• Task objective
Please transcribe the entries exactly and omit the images they contain.

#### Given records ####

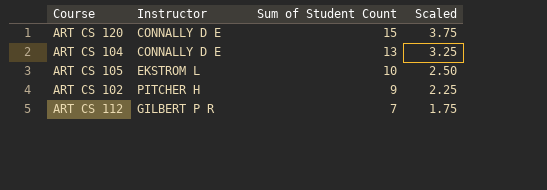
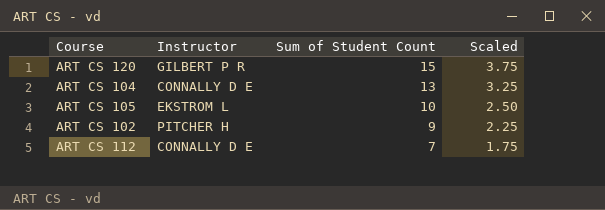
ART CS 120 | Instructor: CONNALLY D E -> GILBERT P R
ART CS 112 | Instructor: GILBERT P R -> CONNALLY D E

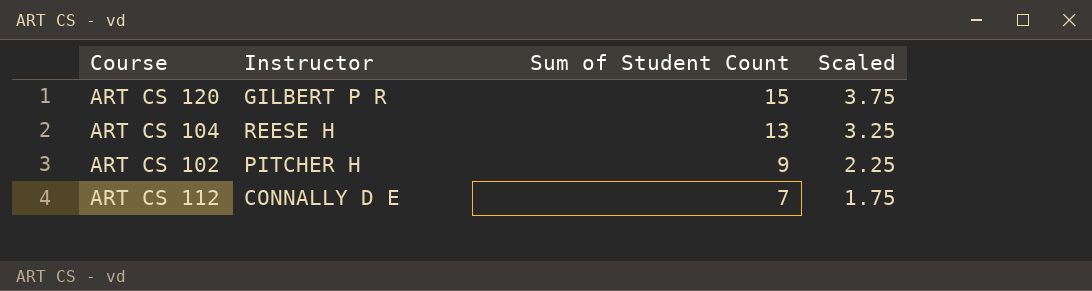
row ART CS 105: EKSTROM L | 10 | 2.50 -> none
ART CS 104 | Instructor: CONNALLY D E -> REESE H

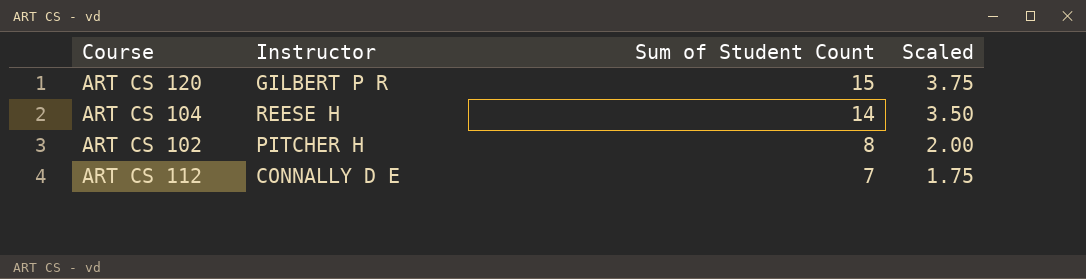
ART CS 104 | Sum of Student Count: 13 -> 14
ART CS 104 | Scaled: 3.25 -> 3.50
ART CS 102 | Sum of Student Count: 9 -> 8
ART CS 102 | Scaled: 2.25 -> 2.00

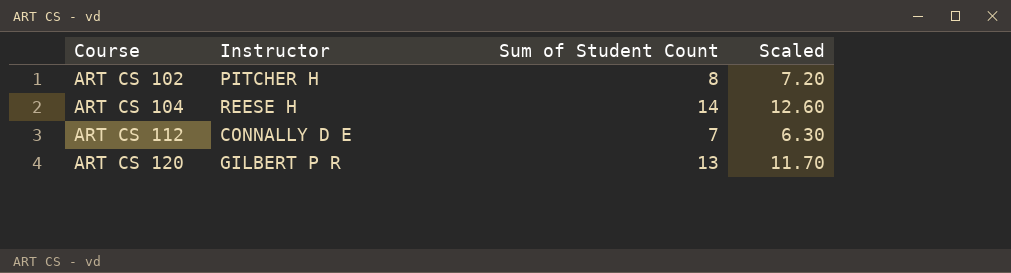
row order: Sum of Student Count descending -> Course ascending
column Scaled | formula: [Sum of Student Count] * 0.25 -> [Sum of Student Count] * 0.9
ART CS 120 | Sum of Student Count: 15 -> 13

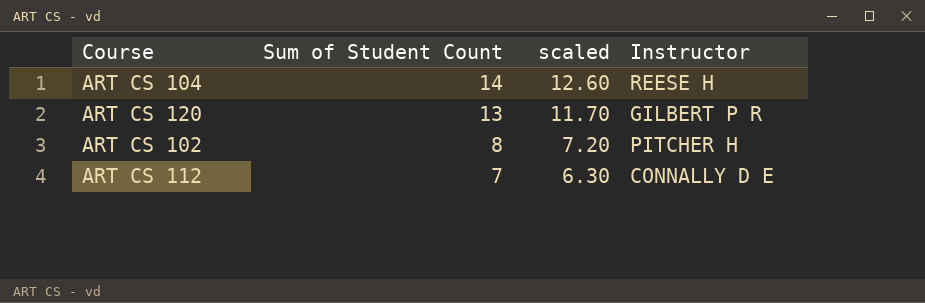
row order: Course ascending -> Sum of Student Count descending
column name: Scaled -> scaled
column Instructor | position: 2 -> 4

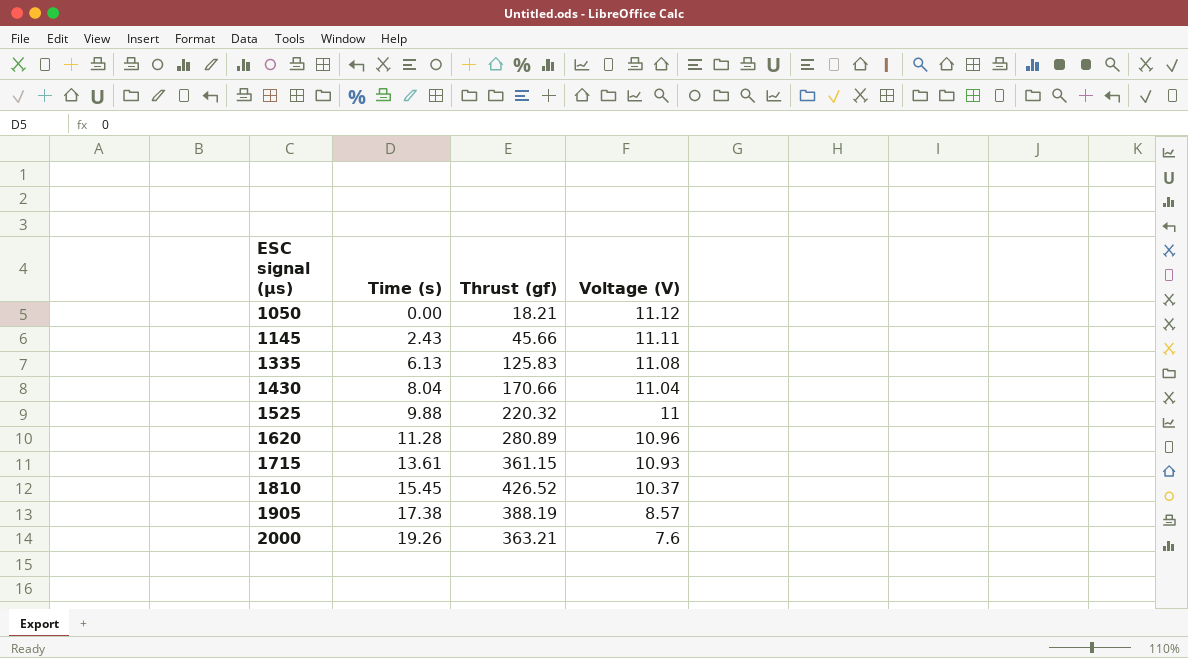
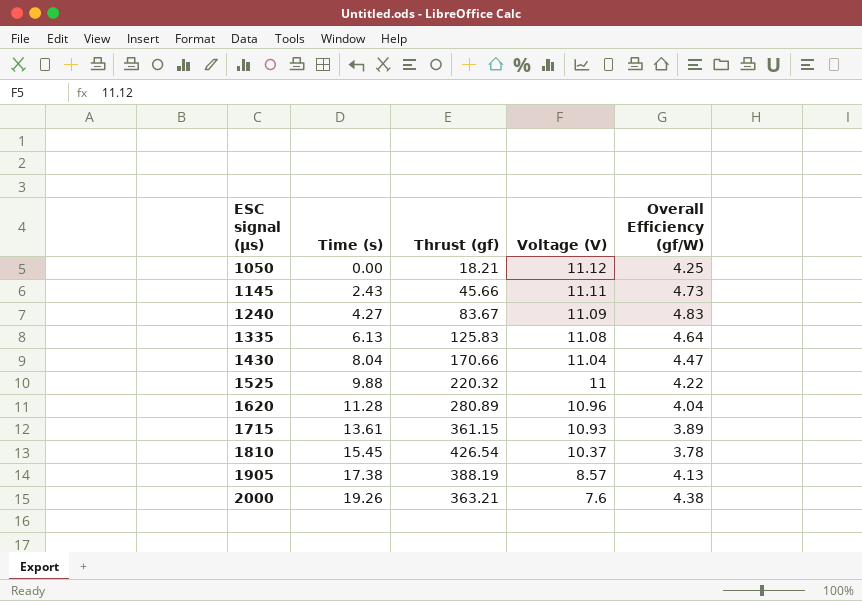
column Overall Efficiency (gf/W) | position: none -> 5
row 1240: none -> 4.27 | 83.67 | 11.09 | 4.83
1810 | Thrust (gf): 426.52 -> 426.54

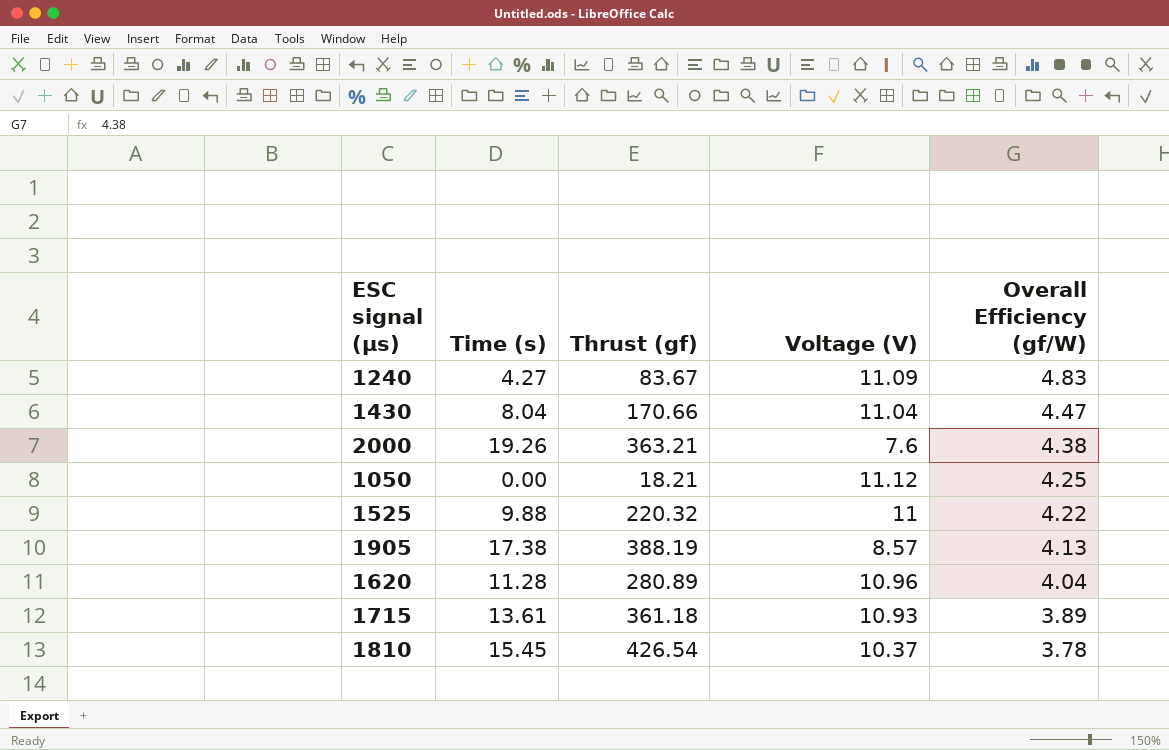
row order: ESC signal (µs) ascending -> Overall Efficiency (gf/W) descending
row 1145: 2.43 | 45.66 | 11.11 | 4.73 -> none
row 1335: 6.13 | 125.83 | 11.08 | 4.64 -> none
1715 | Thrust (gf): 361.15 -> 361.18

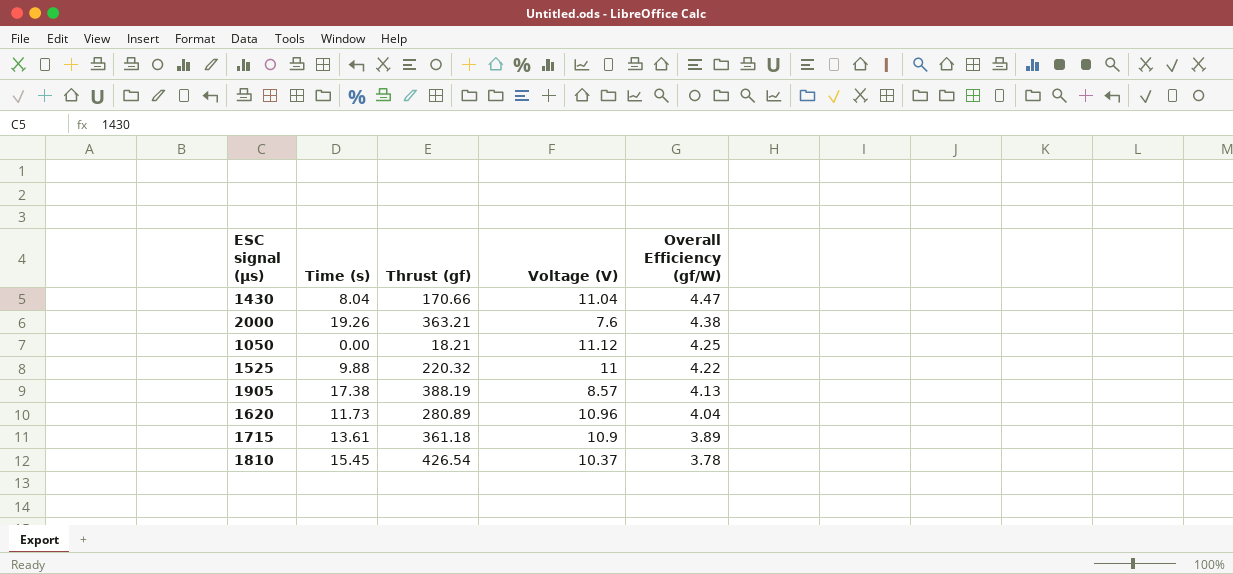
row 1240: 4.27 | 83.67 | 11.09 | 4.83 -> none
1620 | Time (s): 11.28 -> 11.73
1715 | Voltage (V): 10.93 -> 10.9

####

• Answer space
ART CS 120 | Instructor: CONNALLY D E -> GILBERT P R
ART CS 112 | Instructor: GILBERT P R -> CONNALLY D E

row ART CS 105: EKSTROM L | 10 | 2.50 -> none
ART CS 104 | Instructor: CONNALLY D E -> REESE H

ART CS 104 | Sum of Student Count: 13 -> 14
ART CS 104 | Scaled: 3.25 -> 3.50
ART CS 102 | Sum of Student Count: 9 -> 8
ART CS 102 | Scaled: 2.25 -> 2.00

row order: Sum of Student Count descending -> Course ascending
column Scaled | formula: [Sum of Student Count] * 0.25 -> [Sum of Student Count] * 0.9
ART CS 120 | Sum of Student Count: 15 -> 13

row order: Course ascending -> Sum of Student Count descending
column name: Scaled -> scaled
column Instructor | position: 2 -> 4

column Overall Efficiency (gf/W) | position: none -> 5
row 1240: none -> 4.27 | 83.67 | 11.09 | 4.83
1810 | Thrust (gf): 426.52 -> 426.54

row order: ESC signal (µs) ascending -> Overall Efficiency (gf/W) descending
row 1145: 2.43 | 45.66 | 11.11 | 4.73 -> none
row 1335: 6.13 | 125.83 | 11.08 | 4.64 -> none
1715 | Thrust (gf): 361.15 -> 361.18

row 1240: 4.27 | 83.67 | 11.09 | 4.83 -> none
1620 | Time (s): 11.28 -> 11.73
1715 | Voltage (V): 10.93 -> 10.9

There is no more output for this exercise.